Saturday, February 21, 2009

Final Reflection: Chapter 9

"If we want to engage students in our classrooms, we must start looking at the social Web as an educational tool and not something to fear...If we continue to fight them, I'm afraid it is a battle we will lose" (184). In many ways, I believe the prediction that Jeff Utecht makes in his article "Creators in the Classroom," reprinted in Chapter 9 of our text, Web 2.0: New School, New Tools, has already come true. As an educational system we have already lost the battle. As a nation, we are facing a student drop-out rate of epidemic proportions. Instruction is changing because it has to change. Our students demand that we adapt, because the traditional rewards of good grades just doesn't cut it anymore. Our students demand meaningful and challenging real-world applications. Jeff Utecht recommends that schools take note of the gaming business and capitalize on the "five elements of the video game experience that makes it both compelling and instructionally potent" (185). They are:
  • Responsiveness
  • Convert-able and convers-able rewards (increasing levels of skill)
  • Personal investment
  • Identity building
  • Dependabitiliy
Another educational idea listed in the chapter comes from the successes of companies like Amazon and eBay who utilize intelligent Web-based software to make recommendations and provide immediate feedback to its users.
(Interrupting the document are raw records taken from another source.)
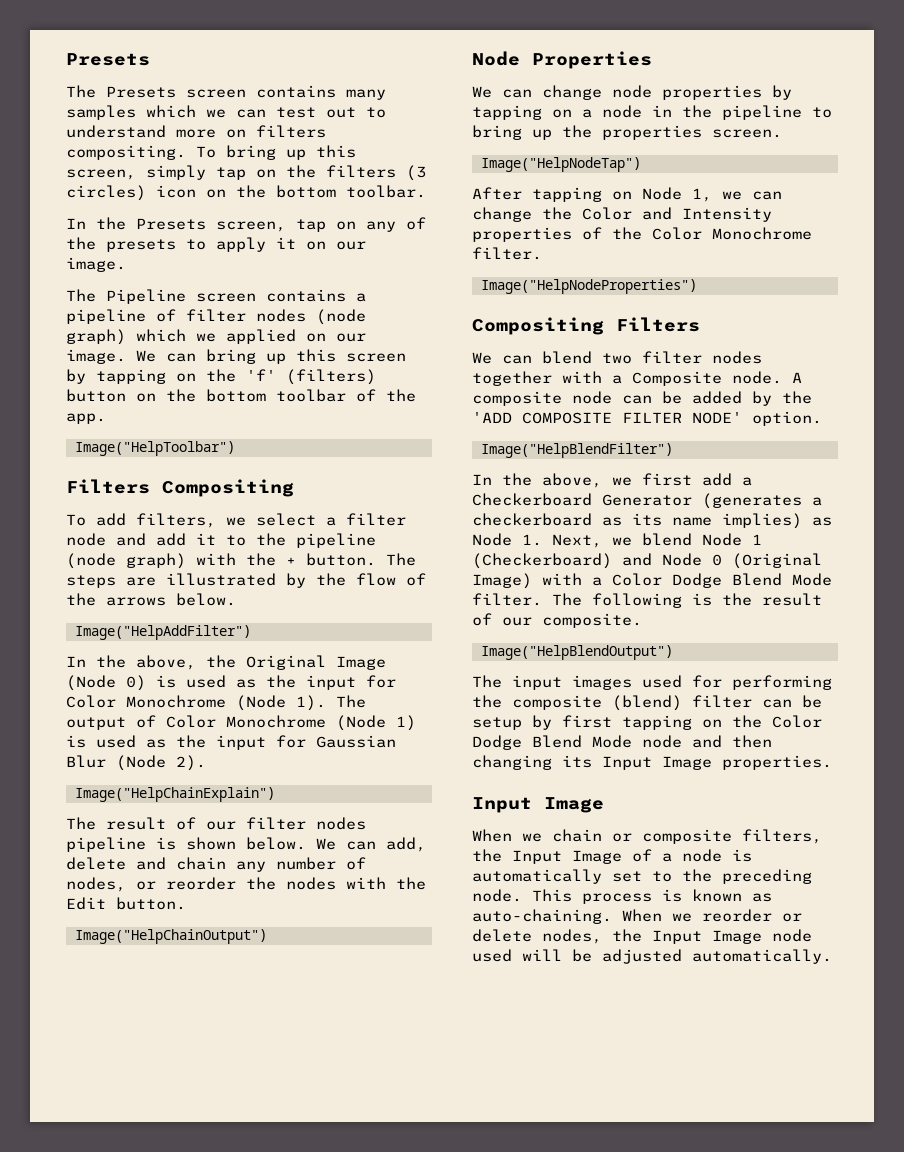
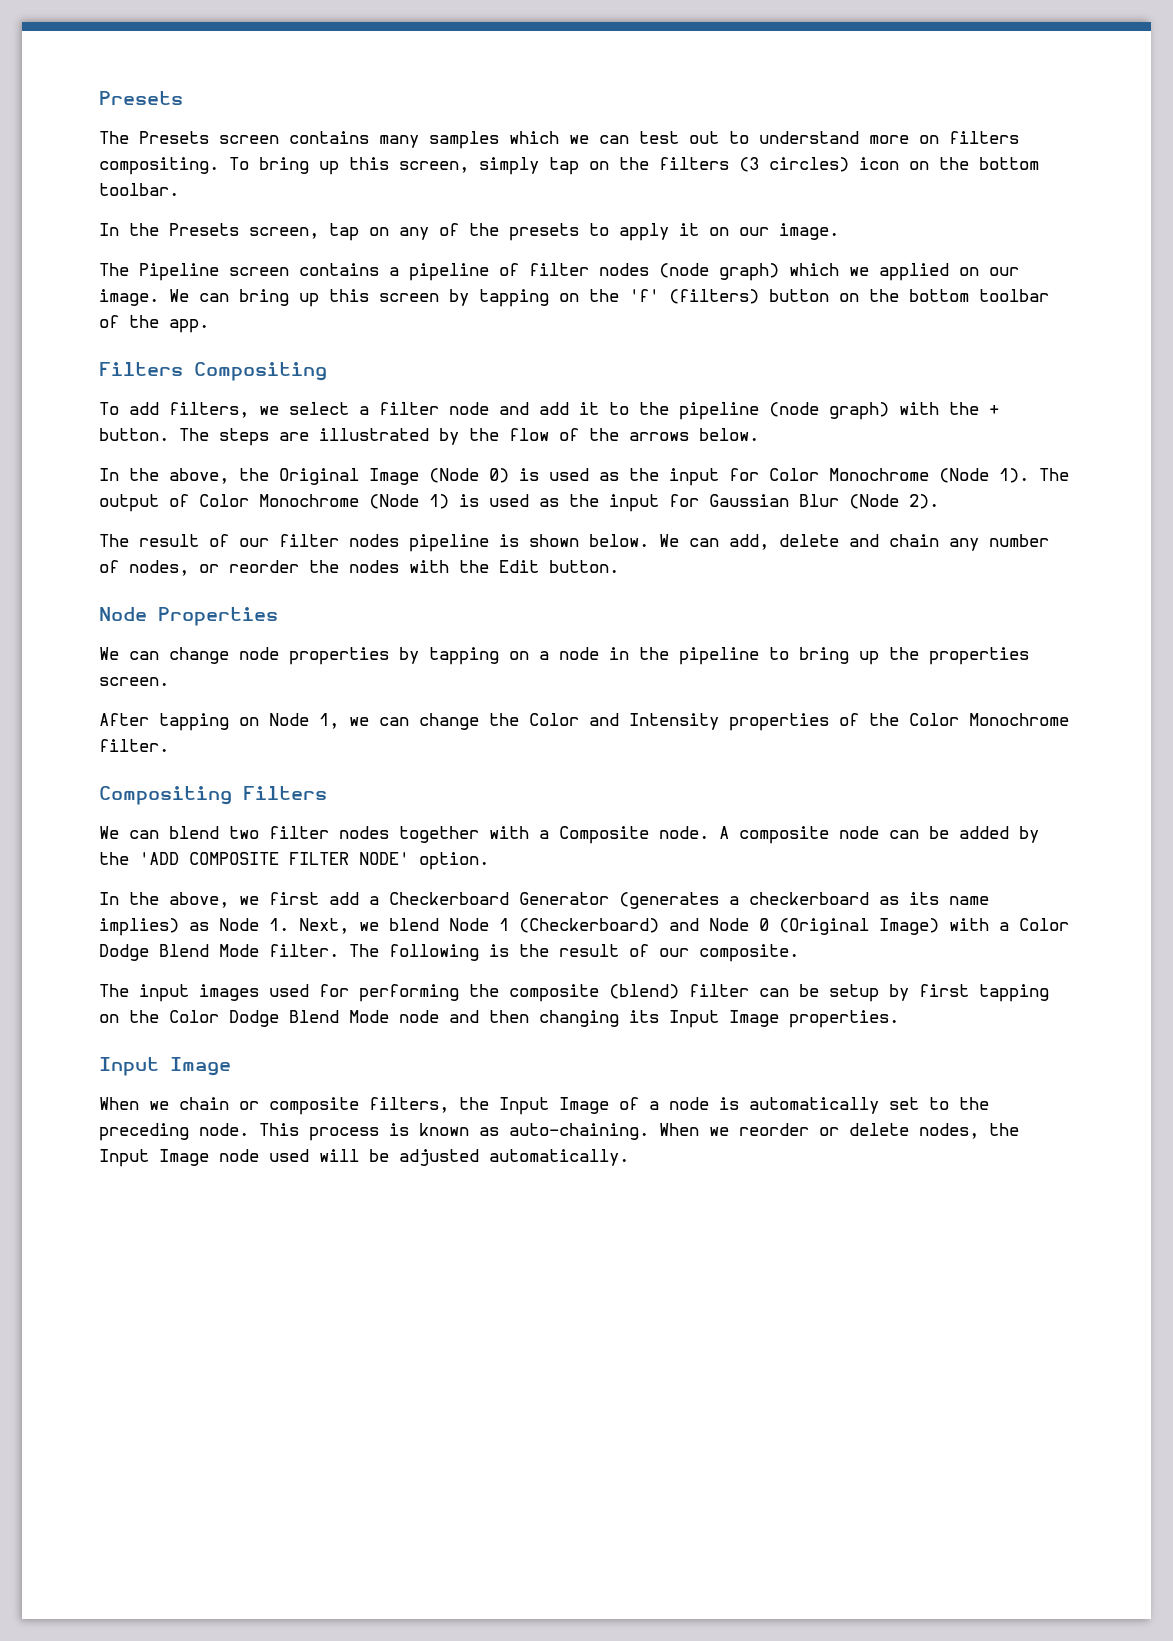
- Image("HelpToolbar")
- Image("HelpAddFilter")
- Image("HelpChainExplain")
- Image("HelpChainOutput")
- Image("HelpNodeTap")
- Image("HelpNodeProperties")
- Image("HelpBlendFilter")
- Image("HelpBlendOutput")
Instead of recommending books based upon the purchase results of buyers who also bought the same book, this educational software would make recommendations for other lessons, sites, and resources based upon what has helped other student learn similar content. When I witness the kinds of online interim assessments that are now available to educators, which make very specific individual recommendations based upon student data, I don't think we are too far from "harnessing the collective intelligence of education data" (178).